…и заходит солнце в Марракеше и повсюду, и снова восходит солнце в Марракеше и повсюду…
Приехав в Марракеш в четвертый раз, ранним вечером я опять пришел на Джема эль-Фна и остановился неподалеку от продавца апельсинов. С заученной любезностью торговцы, фантазируя кто во что горазд, тут же начинают соперничество – каждому хочется, чтобы я именно у него что-нибудь купил, – и сияют самыми приветливыми и обольстительными улыбками.
Вдруг в дальней стороне базара я вижу высокое яркое пламя. Горит на крыше дома, до которого метров семьдесят. Маленькие, с виду как будто беспомощные темно-красные пожарные машины без особых сложностей на большой скорости проезжают сквозь людскую толпу. Паники нет и в помине, люди на площади Повешенных почти не обращают внимания на вой сирен и занимаются своими делами, идут кто куда, уступая дорогу только пожарным машинам; даже дети, которых тут довольно много, ничуть не испугались.
Вот и продавцы апельсинов, похоже, заметили, что невдалеке разгорается пожар, но остались абсолютно невозмутимыми и как ни в чем не бывало занимались своей торговлей.
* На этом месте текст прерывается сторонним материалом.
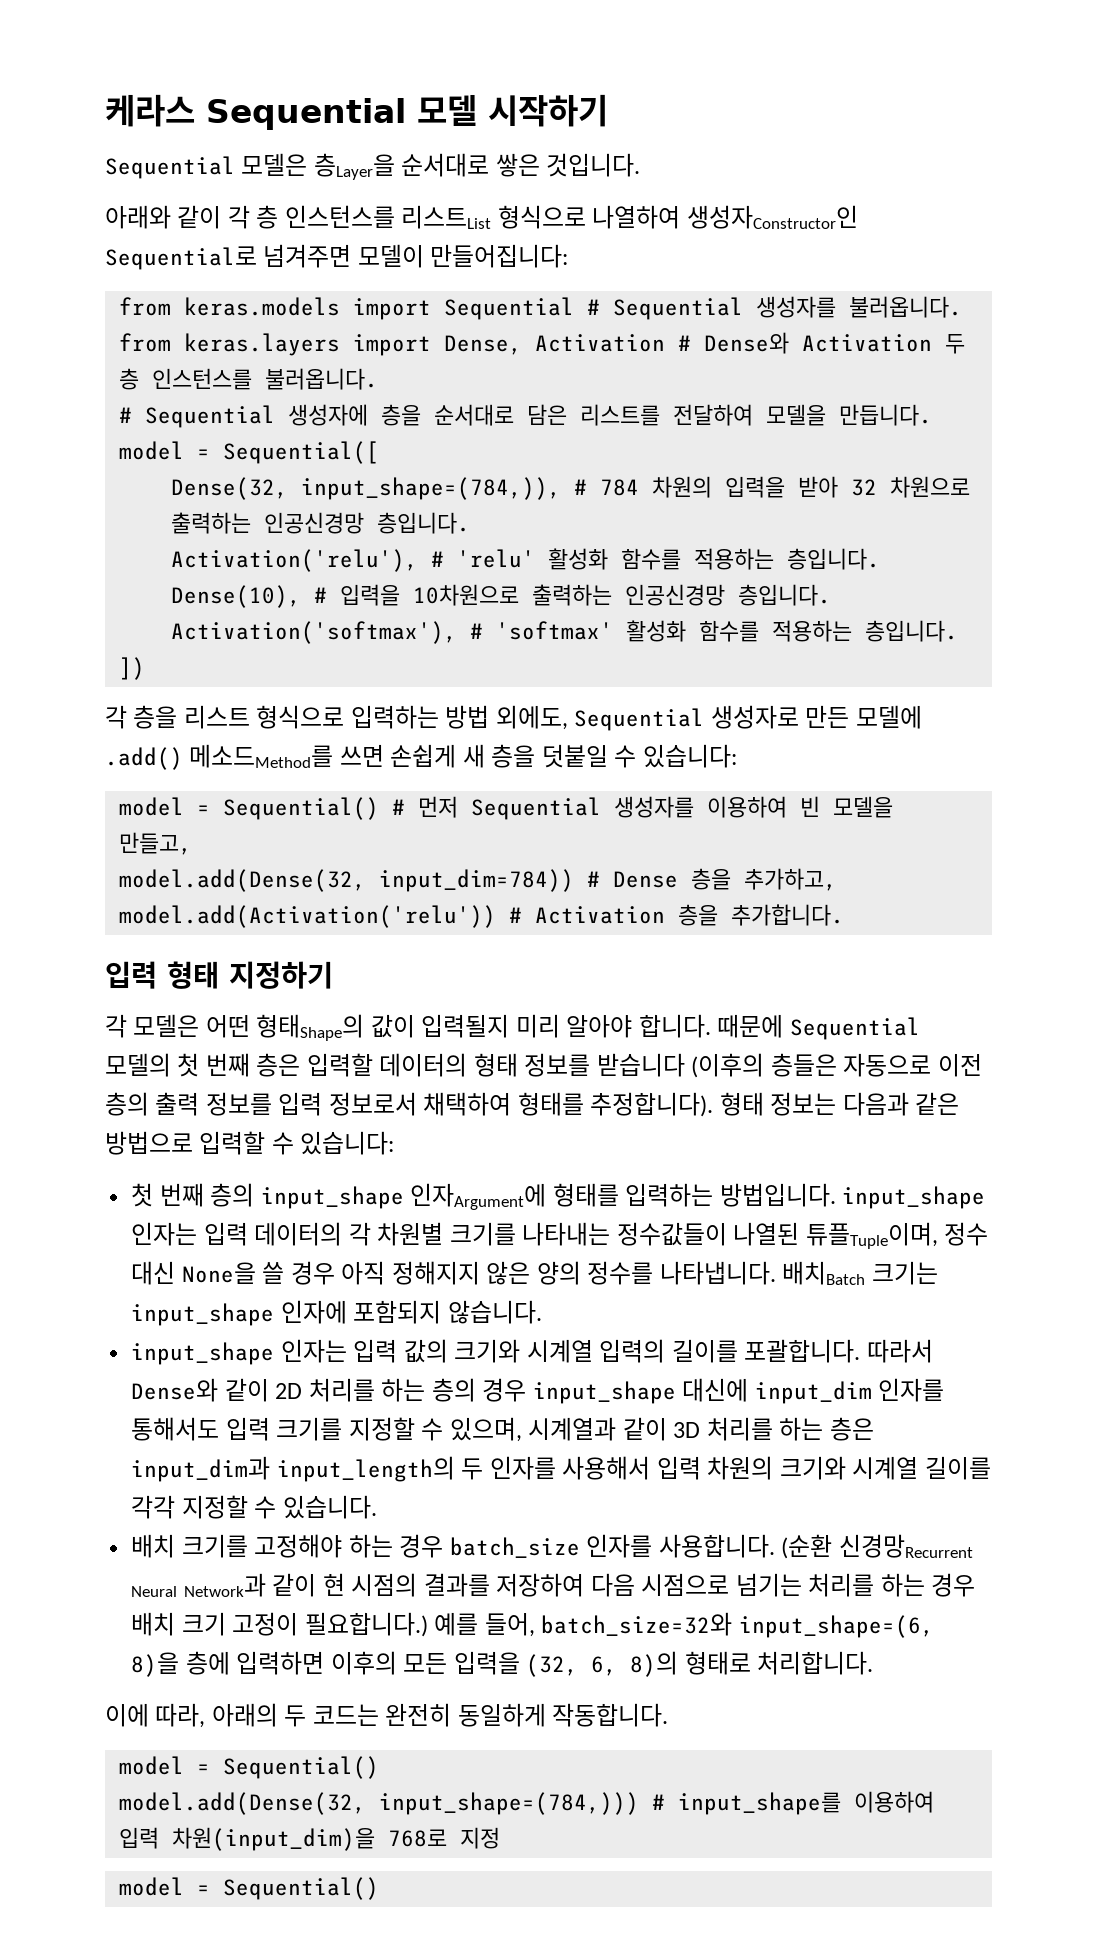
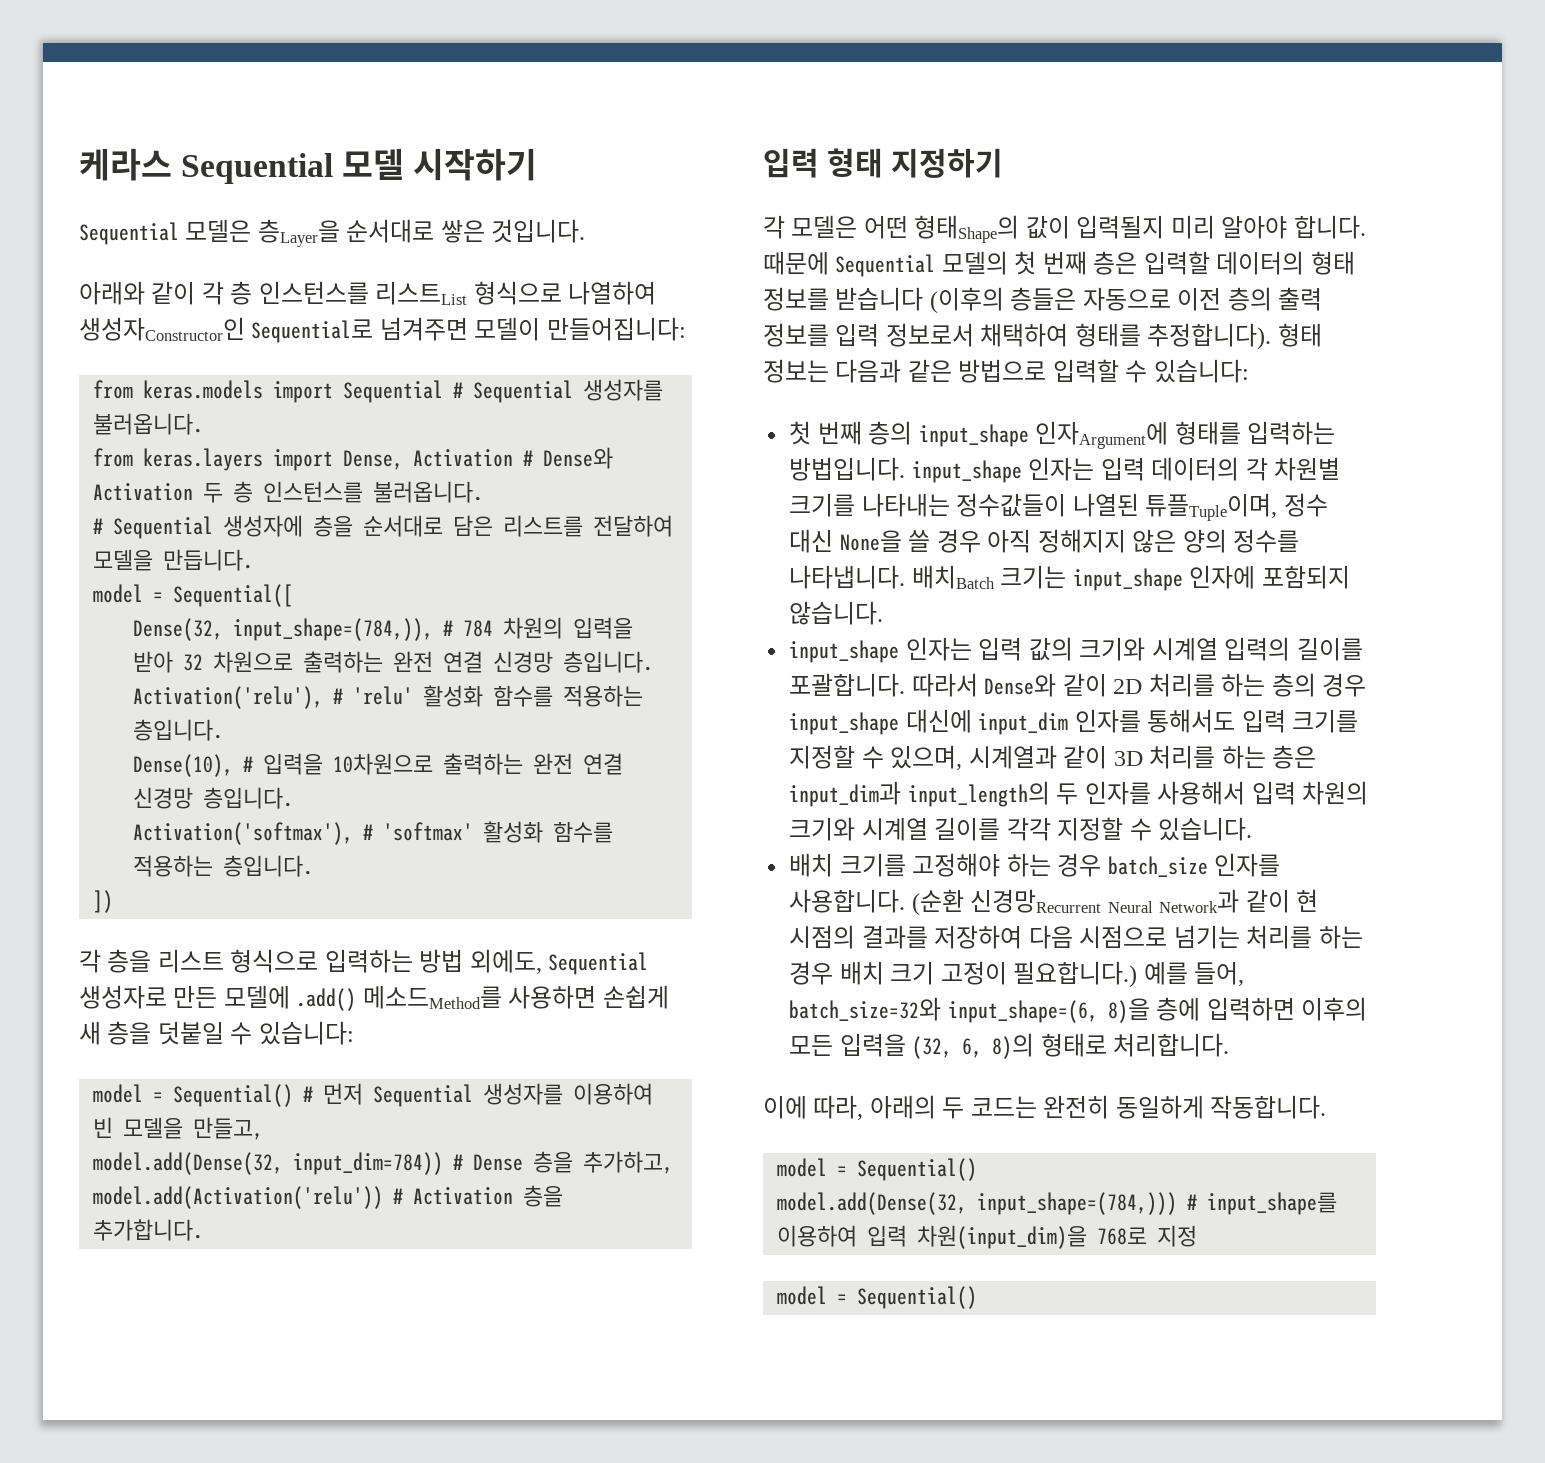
[264,512,365,534] 인공신경망 -> [393,651,554,673] 완전 연결 신경망
[625,584,726,606] 인공신경망 -> [533,753,624,775] [133,787,194,809] 완전 연결 신경망
[339,744,384,767] 쓰면 -> [508,985,597,1009] 사용하면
В вышине полыхает пламя, а тут на тачках и тележках грудами навалены яркие оранжевые апельсины, грейпфруты, желтые лимоны… Глядя на эту картину, я подумал: не знак ли это? А может, Марракеш сейчас задает мне какой-то вопрос?
Чем горит Марракеш? Чем горит мое сердце? Вот, наверное, о чем вопрошал меня Марракеш.
Марракеш? Пастилья? Ими ли я загораюсь? Нет. Я горю ради вас, дети, и ради моего сердца. А вы, мои дети, чем вы загораетесь?